Il segnale di libero mi fa sobbalzare ogni volta, è come un timer che indica quanto tempo mi rimane per prepararmi psicologicamente a sentirti di nuovo, e a rivelarti novità che potrebbero stupirti o annoiarti, ma qualcosa devo pur dirtela.
Tu sei il più veloce della casa, e come al solito sei tu che raggiungi la cornetta dandole il tempo di squillare al massimo quattro volte. La tua voce appare calma, già piuttosto adulta se non consideriamo l’altezza, sembri felice di sentirmi e mi chiedi immediatamente cosa ho fatto durante questi ultimi mesi.
Ti ho incessantemente pensato e sei stato protagonista dei miei sogni e delle mie poesie.
-Niente d’eccezionale, la mia vita scorre placidamente come un torrente di montagna.-
Non è proprio la verità, ma è pur sempre meglio dell’affermazione di prima.

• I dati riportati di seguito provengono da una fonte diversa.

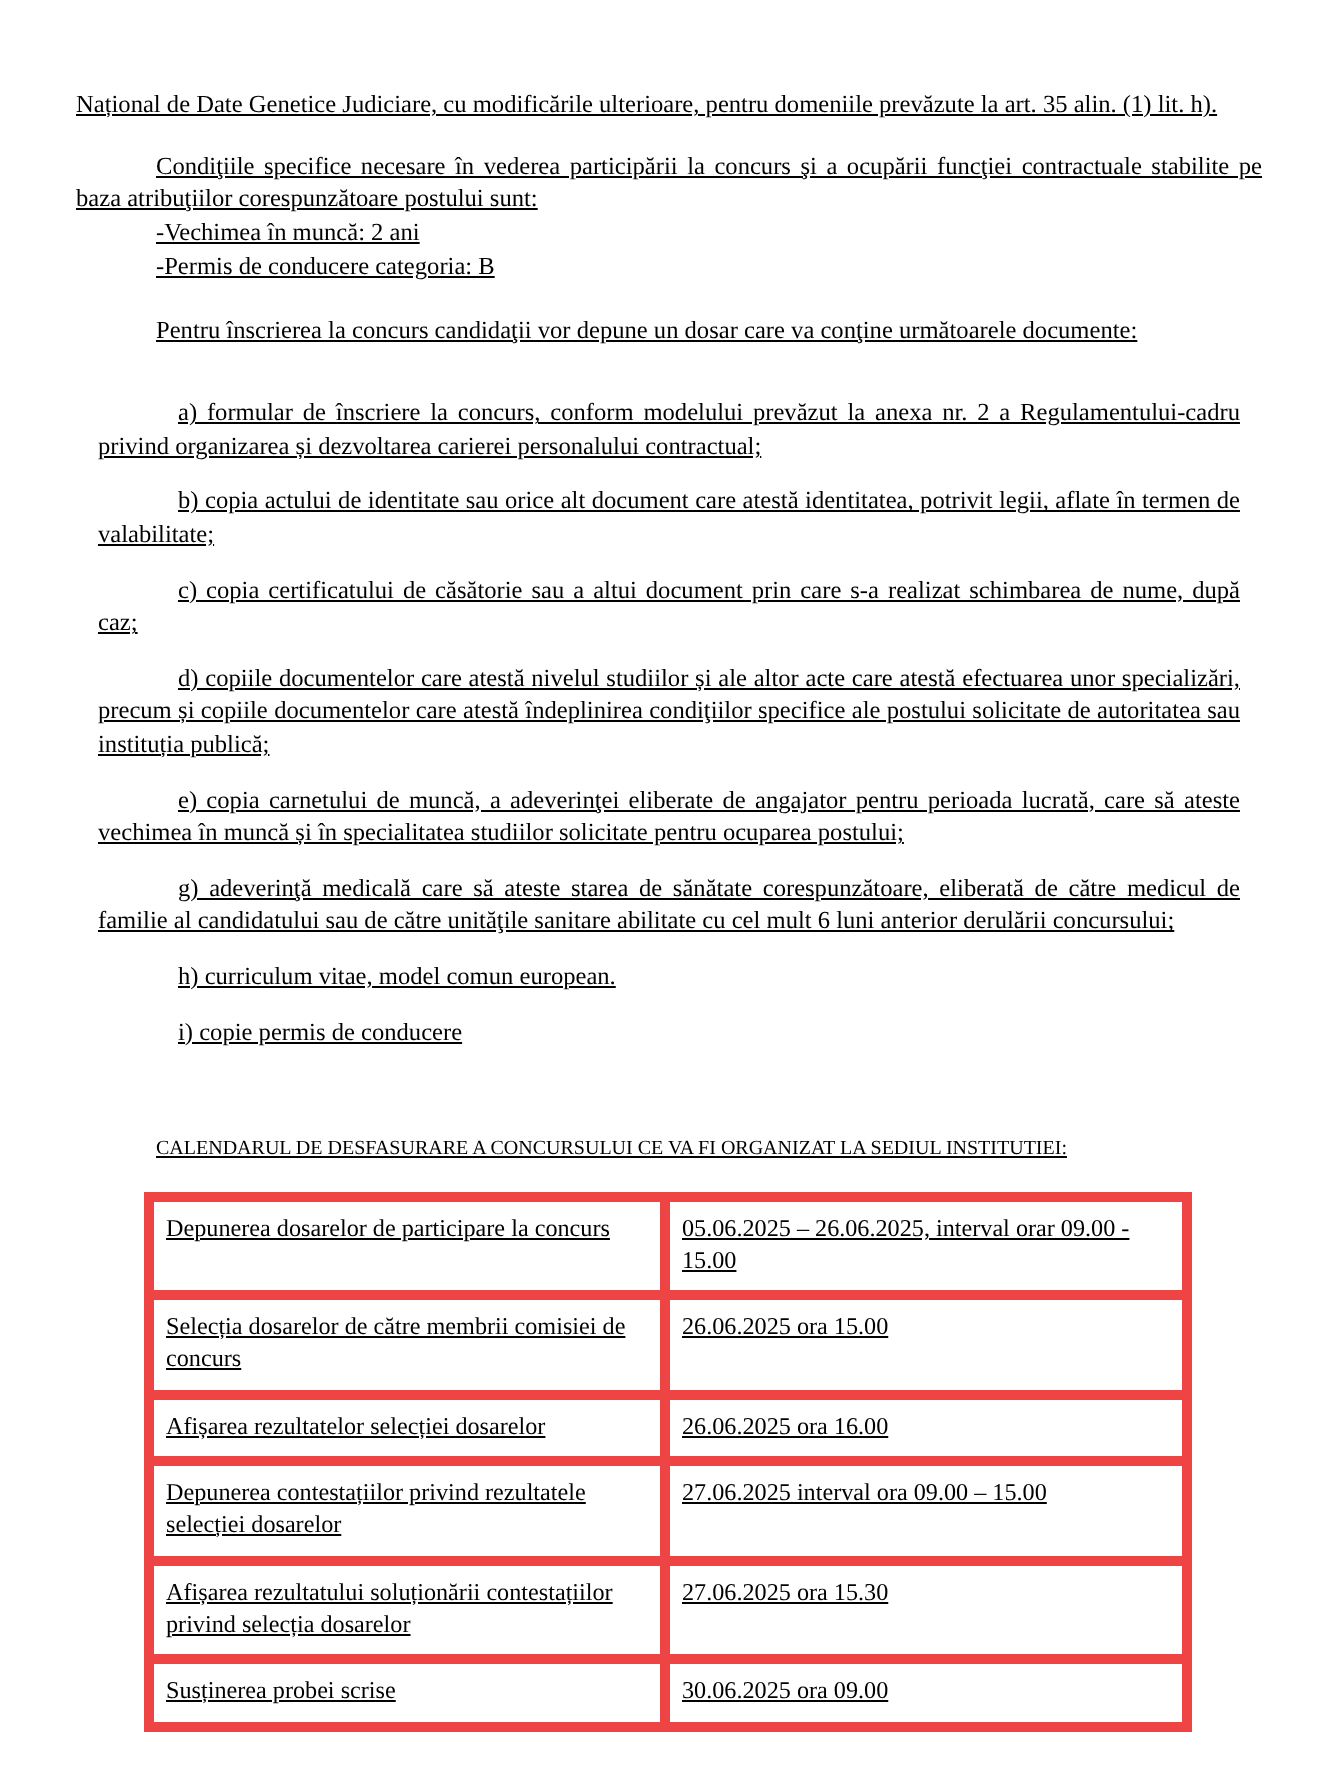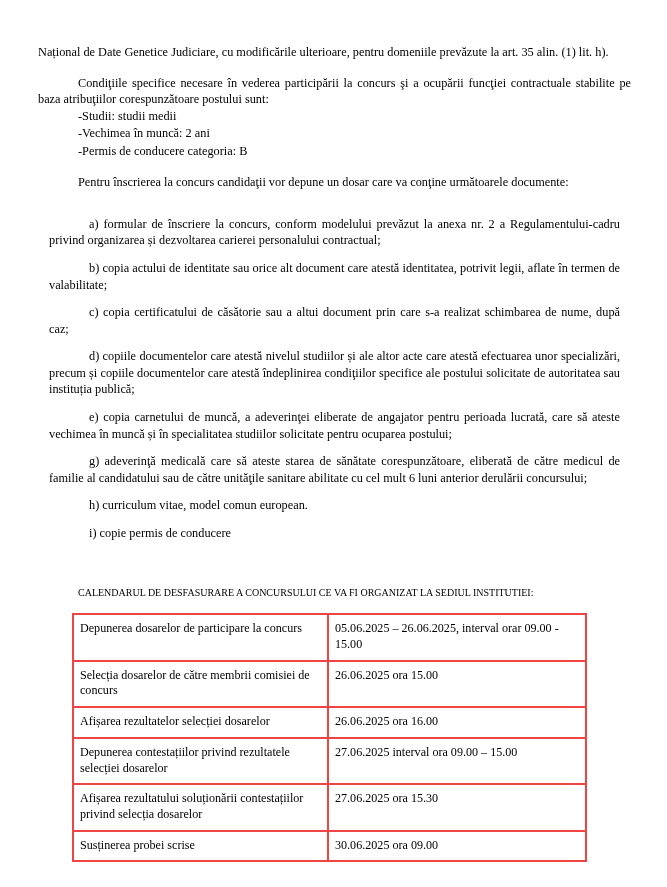"Național de Date Genetice Judiciare," .page { text-decoration: none -> underline }
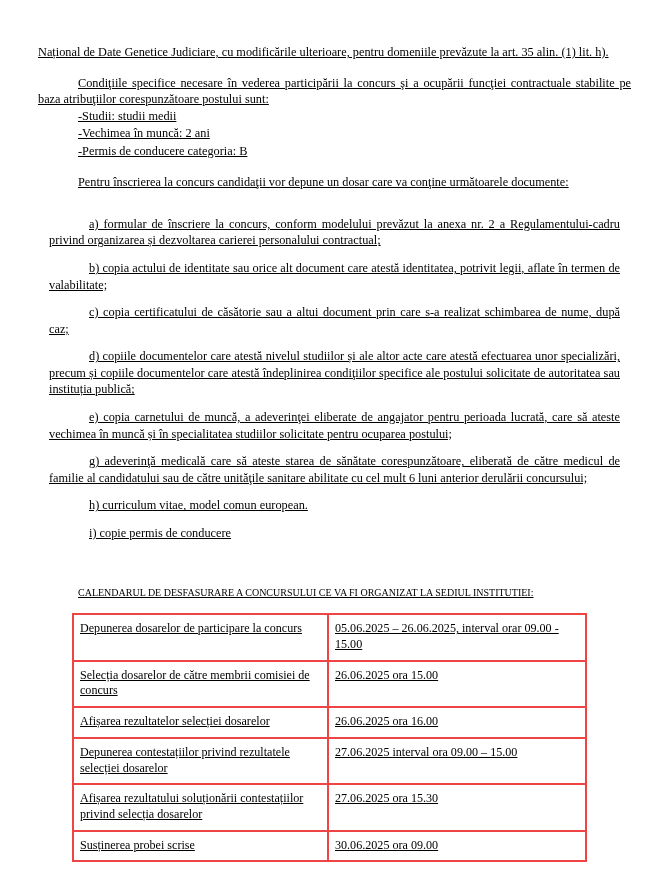"-Studii: studii medii" p.dash-line { html: <p>-Studii: studii medii</p> -> none }
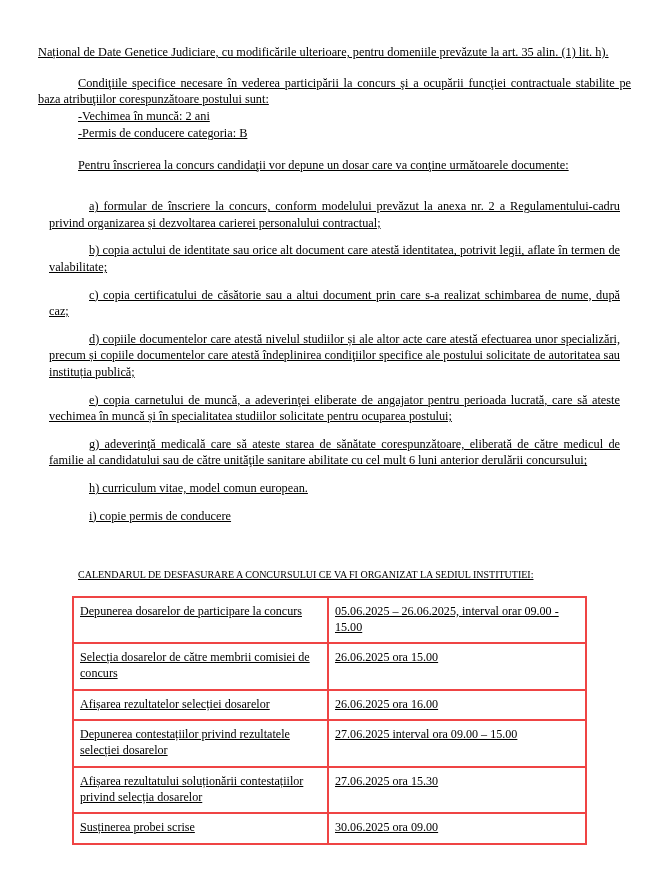"Depunerea dosarelor de participare la" table.schedule td { border: 2px solid #ef4444 -> 5px solid #ef4444 }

A questo punto mi chiedi come me la passo a scuola, e appena senti la frase “ho avuto 9 di inglese” sembri abbastanza sorpreso, ma ancora non tentenni. Ti limiti a farmi i complimenti.
Adoro quando ammetti la mia bravura in qualcosa.
-Nemmeno io mi aspettavo un voto così alto, appena ho saputo ho iniziato a urlare dalla gioia.-
Molto meglio, decisamente.
Andiamo alle cose più serie; mi chiedi come sto e se sto continuando a seguire il corso di arti marziali che ti incuriosisce così tanto.
Cado continuamente in una sottospecie depressione perché la gente mi discrimina.
-Ho un principio di scoliosi, ma ce la sto mettendo tutta per continuare le lezioni.-
E lì, per chissà quale motivo, rimani in silenzio, per poi uscirtene qualche secondo dopo dicendomi che se non è uno stato avanzato non dovrei preoccuparmi, ma non devo neppure sottovalutare la cosa.
Chissà se sei davvero preoccupato o lo dici solo per educazione.
E dopo aver passato un’ora a parlare di film, libri e vacanze estive mi viene la bellissima idea di farti sentire i miei progressi con il pianoforte, dopotutto anche tu lo suonavi.
Nel mentre stringo la spalla per tenere il telefono e protendo le mani sui tasti bianchi e neri ti sento sospirare.
Anche tu ti stai preparando psicologicamente a qualcosa?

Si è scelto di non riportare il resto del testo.